§ **Task to complete**
Go through the records below from the first line and print each one exactly, stopping after the line that contains "[109,310,622,331] Enter listening". Do not print pictures or anything past that line.

§ **Material for the task**
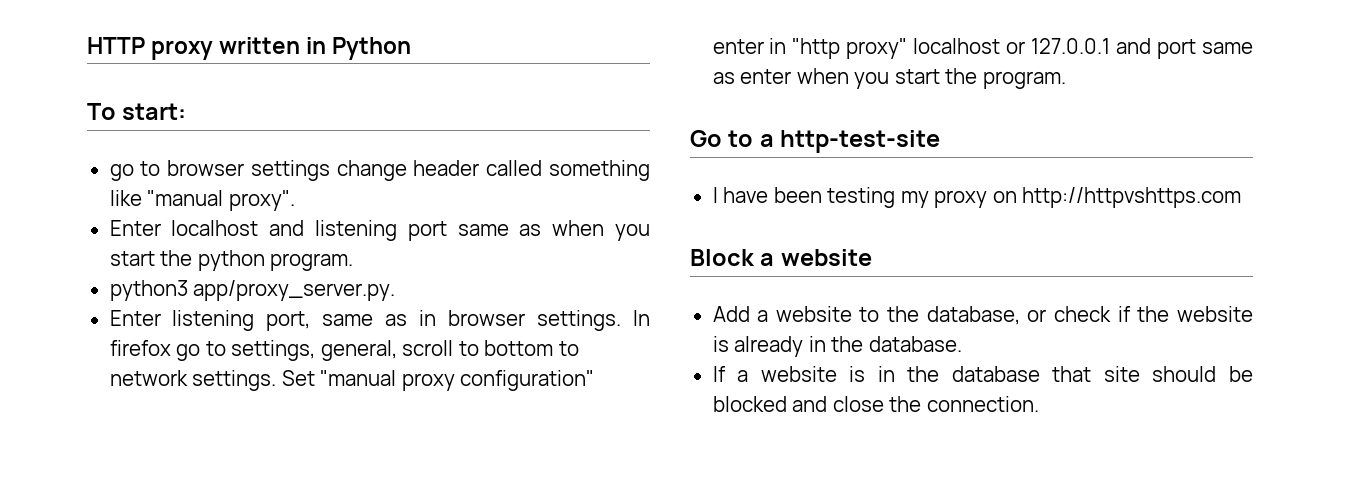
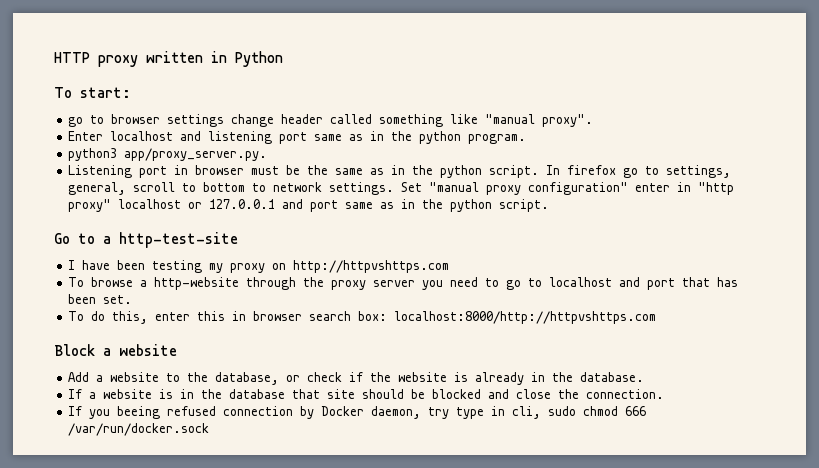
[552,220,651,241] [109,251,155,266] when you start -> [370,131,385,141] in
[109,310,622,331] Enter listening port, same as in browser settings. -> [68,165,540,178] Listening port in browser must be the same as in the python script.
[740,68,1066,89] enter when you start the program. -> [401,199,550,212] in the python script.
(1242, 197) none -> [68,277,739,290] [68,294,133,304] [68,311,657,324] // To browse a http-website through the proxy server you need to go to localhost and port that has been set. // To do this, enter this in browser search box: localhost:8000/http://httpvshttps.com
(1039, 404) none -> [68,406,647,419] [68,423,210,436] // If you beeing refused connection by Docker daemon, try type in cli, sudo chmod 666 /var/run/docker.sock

§ **Answer section**
[552,220,651,241] [109,251,155,266] when you start -> [370,131,385,141] in
[109,310,622,331] Enter listening port, same as in browser settings. -> [68,165,540,178] Listening port in browser must be the same as in the python script.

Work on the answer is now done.